● What needs to be done
Write out exactly, and only, the lines below from the line with "margin-top: 21px ->" through the line with "align-items: flex-end ->"; pictures do not belong in the copy.

Extracted entries below:

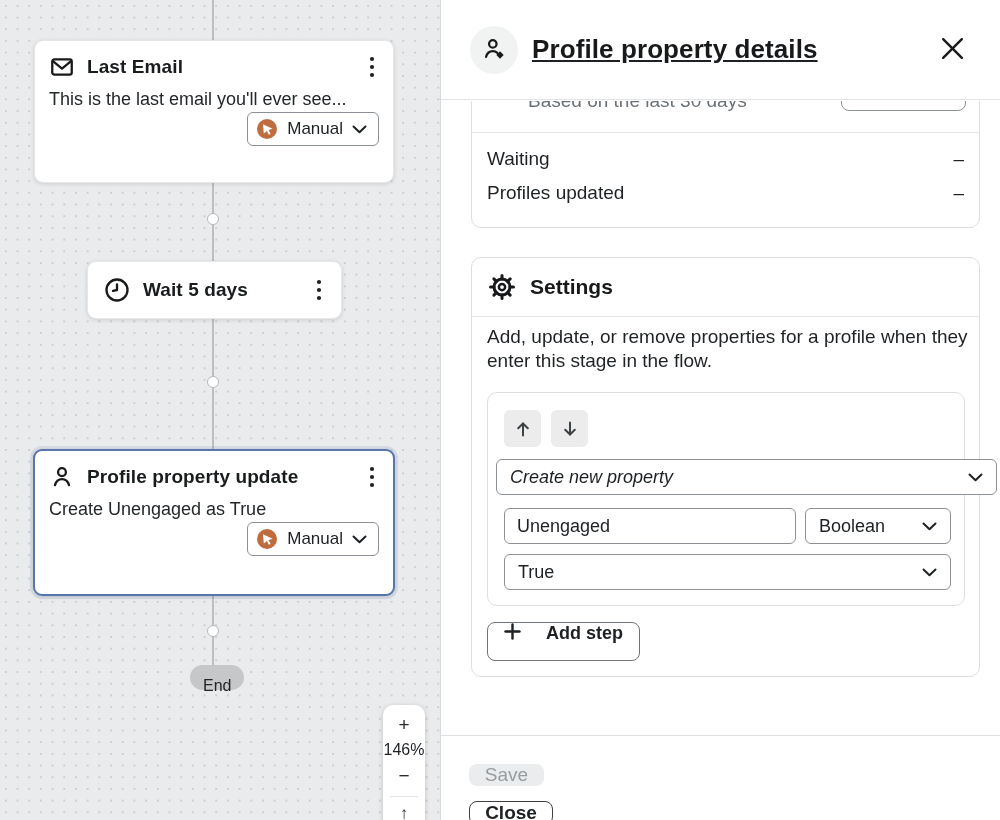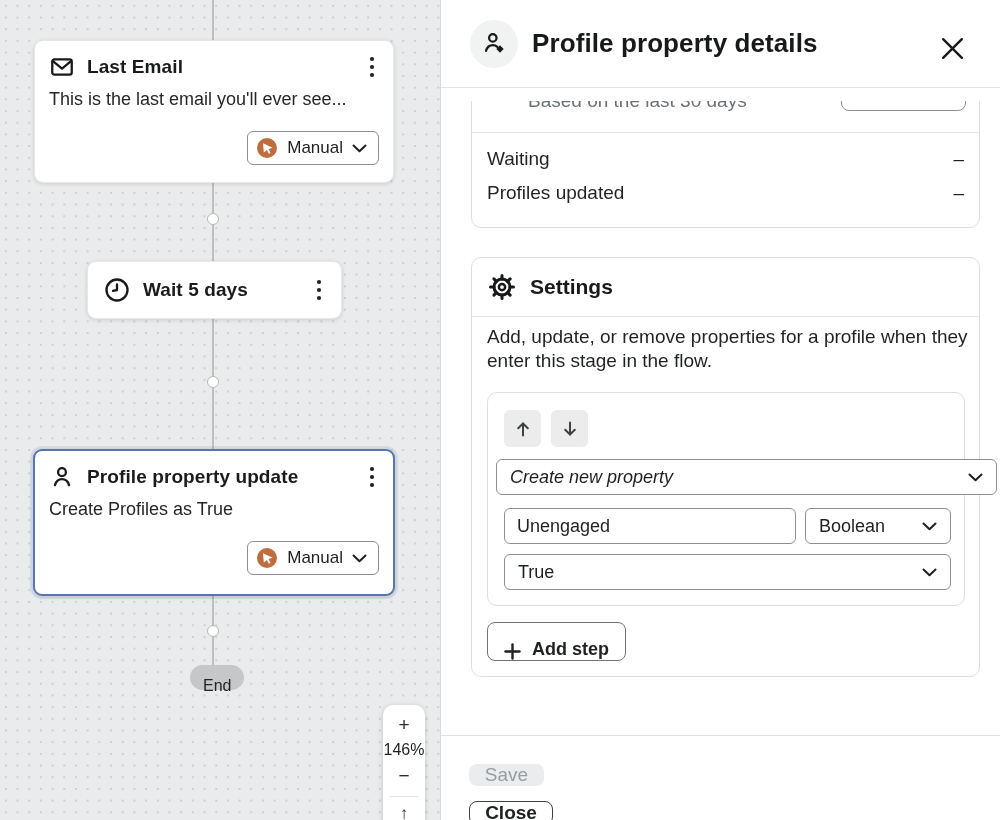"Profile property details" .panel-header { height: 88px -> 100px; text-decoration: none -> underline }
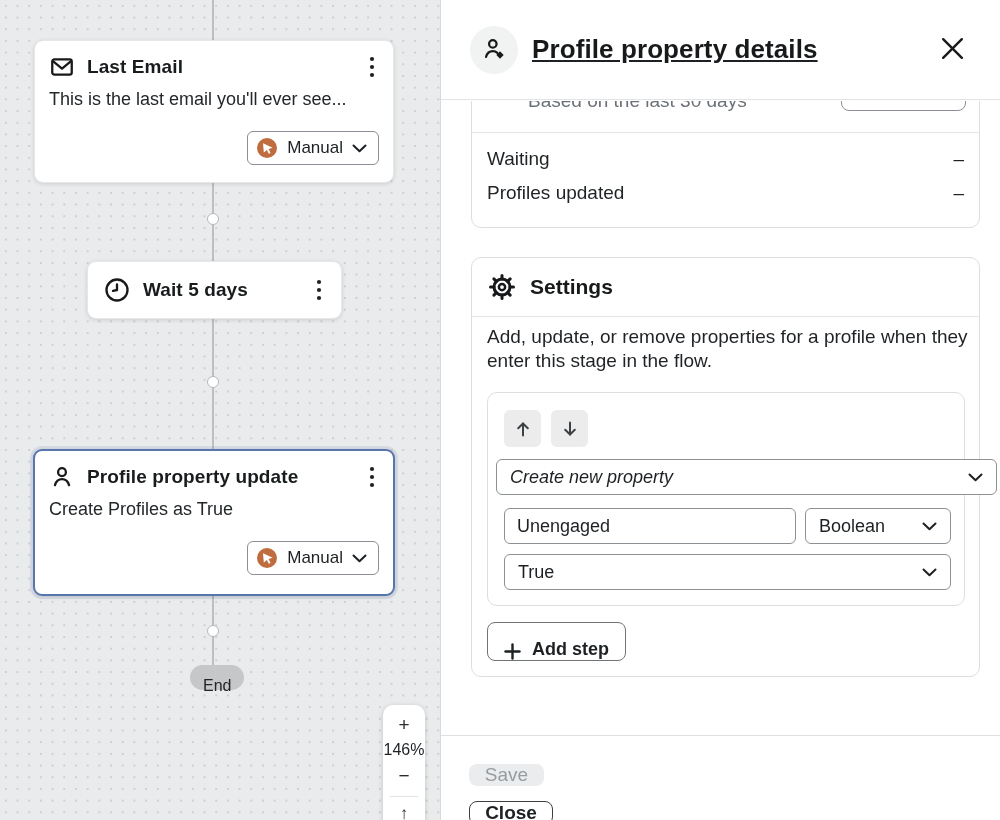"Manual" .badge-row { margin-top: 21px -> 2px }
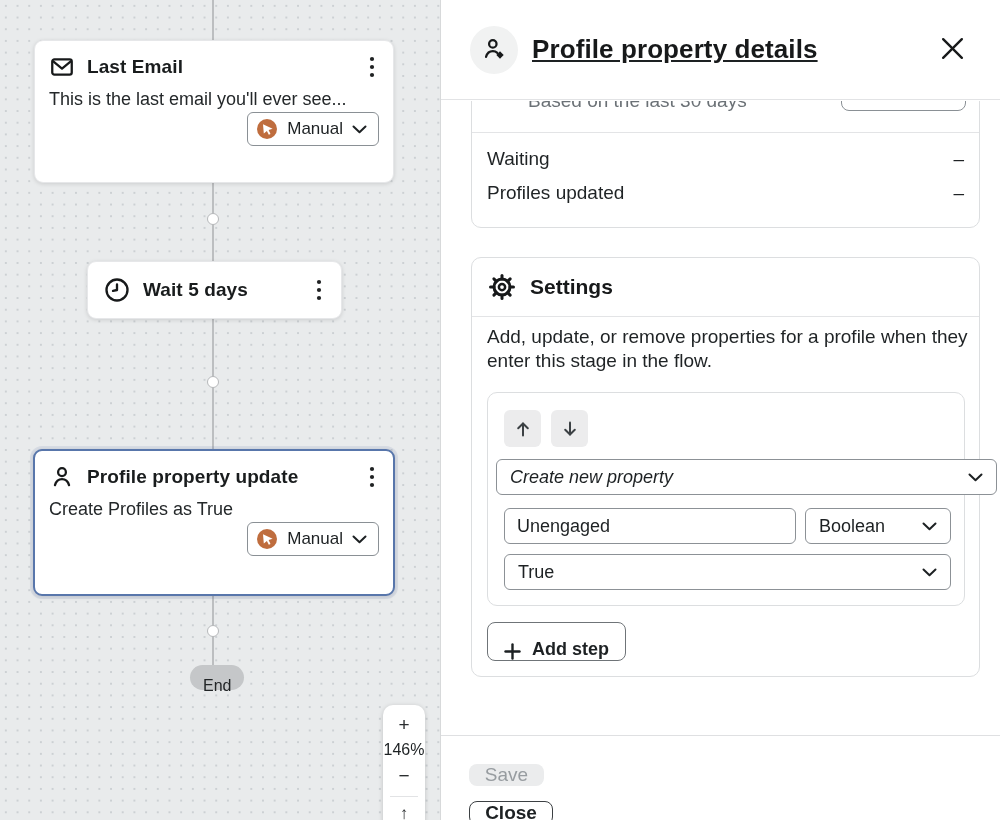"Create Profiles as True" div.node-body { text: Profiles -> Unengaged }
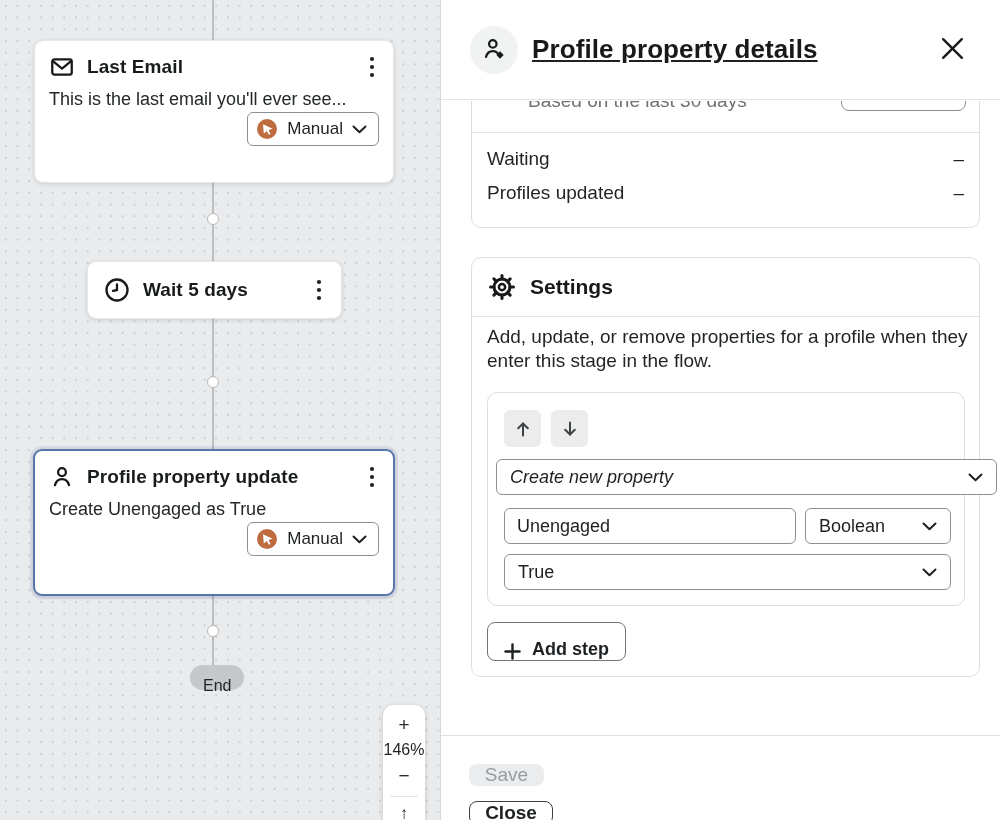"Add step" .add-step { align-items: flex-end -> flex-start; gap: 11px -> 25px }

End of Extracted entries.
Extracted entries below:

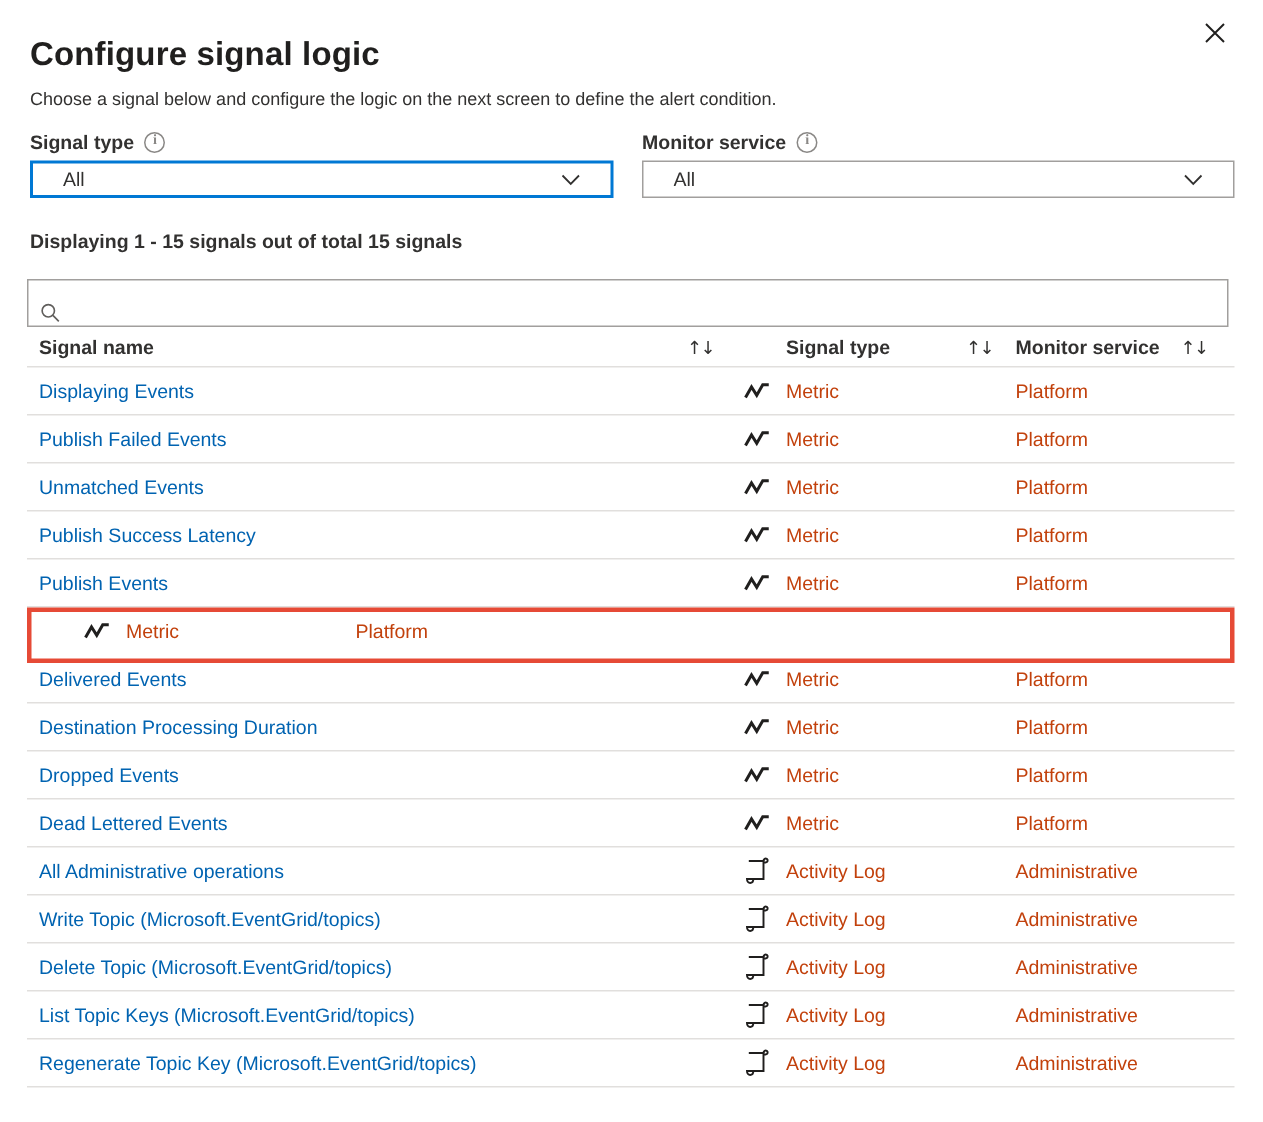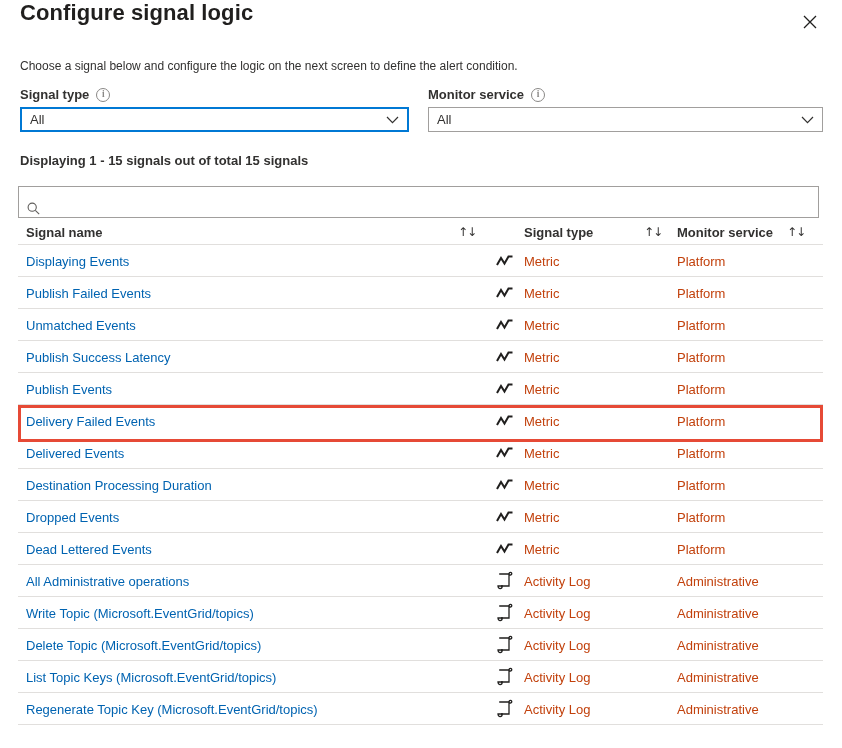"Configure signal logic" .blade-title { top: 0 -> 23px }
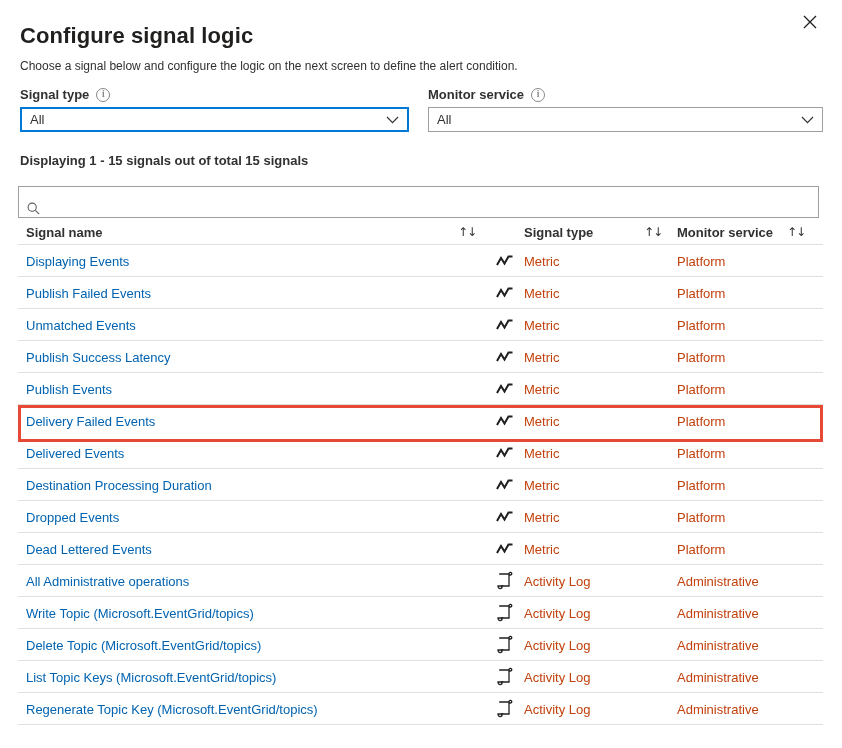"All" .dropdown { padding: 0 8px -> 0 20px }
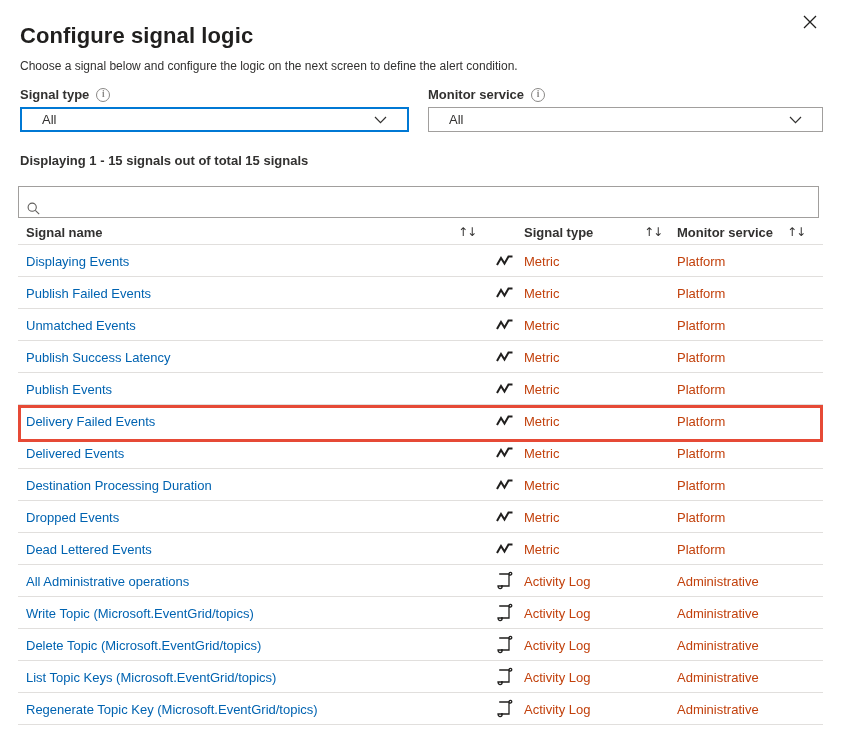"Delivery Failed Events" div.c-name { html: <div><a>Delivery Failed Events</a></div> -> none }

End of Extracted entries.

● Response area
"Manual" .badge-row { margin-top: 21px -> 2px }
"Create Profiles as True" div.node-body { text: Profiles -> Unengaged }
"Add step" .add-step { align-items: flex-end -> flex-start; gap: 11px -> 25px }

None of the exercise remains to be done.